Work to be completed ::
Each line below that contains the word "underline" is to be counted; give only the final number.

[Dataset excerpts]
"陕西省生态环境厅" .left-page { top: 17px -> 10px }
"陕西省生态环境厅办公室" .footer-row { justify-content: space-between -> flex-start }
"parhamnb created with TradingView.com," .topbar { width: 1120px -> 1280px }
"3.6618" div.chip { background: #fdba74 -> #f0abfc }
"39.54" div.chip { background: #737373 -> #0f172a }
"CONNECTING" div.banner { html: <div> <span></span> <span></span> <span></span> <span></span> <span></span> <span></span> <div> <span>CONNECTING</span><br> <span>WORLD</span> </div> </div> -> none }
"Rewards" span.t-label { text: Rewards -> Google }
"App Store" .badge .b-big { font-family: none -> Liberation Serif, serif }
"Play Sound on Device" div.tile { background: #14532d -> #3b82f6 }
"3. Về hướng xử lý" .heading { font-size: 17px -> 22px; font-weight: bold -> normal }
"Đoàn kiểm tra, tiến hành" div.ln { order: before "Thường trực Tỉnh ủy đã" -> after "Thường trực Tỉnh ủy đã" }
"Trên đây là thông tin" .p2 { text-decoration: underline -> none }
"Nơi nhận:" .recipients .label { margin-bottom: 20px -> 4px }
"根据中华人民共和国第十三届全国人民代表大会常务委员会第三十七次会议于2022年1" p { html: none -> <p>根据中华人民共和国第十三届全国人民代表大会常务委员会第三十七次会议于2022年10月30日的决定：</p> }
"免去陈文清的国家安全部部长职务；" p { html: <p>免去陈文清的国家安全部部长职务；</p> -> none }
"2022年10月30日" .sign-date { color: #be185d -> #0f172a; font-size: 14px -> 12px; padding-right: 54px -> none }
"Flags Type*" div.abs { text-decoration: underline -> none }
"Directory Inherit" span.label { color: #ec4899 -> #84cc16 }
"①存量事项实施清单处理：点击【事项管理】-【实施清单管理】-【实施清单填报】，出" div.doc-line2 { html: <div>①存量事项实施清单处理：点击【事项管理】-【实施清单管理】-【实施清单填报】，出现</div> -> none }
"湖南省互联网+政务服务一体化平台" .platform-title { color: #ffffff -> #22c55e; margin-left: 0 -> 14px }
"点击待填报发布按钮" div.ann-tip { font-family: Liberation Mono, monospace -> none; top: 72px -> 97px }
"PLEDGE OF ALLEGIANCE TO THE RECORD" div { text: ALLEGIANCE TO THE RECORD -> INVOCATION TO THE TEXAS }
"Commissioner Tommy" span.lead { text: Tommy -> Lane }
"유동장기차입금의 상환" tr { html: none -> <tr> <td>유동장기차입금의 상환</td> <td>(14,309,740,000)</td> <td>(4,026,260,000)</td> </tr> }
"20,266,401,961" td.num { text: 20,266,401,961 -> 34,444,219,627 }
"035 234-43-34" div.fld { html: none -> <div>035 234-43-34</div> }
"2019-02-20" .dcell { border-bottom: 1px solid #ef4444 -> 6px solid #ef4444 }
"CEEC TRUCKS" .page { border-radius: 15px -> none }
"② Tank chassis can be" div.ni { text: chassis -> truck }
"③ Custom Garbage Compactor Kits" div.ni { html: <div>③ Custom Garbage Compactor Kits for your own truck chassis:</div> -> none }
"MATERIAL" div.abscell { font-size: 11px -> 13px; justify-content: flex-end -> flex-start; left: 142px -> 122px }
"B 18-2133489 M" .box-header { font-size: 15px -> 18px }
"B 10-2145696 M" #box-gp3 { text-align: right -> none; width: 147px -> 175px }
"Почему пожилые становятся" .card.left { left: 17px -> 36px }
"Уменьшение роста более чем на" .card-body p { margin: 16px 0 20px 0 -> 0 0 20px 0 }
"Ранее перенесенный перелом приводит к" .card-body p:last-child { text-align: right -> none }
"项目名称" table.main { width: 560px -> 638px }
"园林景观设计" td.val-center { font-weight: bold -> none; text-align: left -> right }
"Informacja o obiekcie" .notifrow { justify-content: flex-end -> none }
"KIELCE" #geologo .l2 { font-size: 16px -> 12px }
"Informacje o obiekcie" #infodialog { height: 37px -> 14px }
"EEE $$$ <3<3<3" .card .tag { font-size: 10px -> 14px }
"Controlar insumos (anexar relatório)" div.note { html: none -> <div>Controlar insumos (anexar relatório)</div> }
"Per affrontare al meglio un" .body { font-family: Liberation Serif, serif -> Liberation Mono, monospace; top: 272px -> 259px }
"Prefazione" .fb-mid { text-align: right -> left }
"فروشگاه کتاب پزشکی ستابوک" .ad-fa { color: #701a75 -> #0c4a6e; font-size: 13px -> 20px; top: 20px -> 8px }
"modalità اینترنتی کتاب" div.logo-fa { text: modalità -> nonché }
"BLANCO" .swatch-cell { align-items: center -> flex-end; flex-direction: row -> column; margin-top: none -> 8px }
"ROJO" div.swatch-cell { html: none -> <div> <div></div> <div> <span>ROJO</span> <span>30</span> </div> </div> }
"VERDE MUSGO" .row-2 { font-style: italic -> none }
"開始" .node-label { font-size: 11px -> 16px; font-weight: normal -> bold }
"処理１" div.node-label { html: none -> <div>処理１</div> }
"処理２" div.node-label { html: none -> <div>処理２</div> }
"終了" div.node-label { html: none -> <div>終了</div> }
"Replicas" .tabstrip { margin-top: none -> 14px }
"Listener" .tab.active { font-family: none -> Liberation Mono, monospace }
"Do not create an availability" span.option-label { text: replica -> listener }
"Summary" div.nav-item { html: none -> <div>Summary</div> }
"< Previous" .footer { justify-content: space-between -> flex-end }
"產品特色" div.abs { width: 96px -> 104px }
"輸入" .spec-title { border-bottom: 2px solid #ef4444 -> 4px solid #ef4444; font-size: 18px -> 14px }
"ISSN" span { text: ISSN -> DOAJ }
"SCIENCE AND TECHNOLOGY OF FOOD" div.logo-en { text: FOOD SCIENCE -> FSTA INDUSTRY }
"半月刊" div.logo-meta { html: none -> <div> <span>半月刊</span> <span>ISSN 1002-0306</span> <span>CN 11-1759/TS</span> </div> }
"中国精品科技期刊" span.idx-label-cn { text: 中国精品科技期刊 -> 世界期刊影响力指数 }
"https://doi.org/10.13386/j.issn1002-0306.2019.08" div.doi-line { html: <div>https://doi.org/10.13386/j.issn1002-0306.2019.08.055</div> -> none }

Exercise output ::
2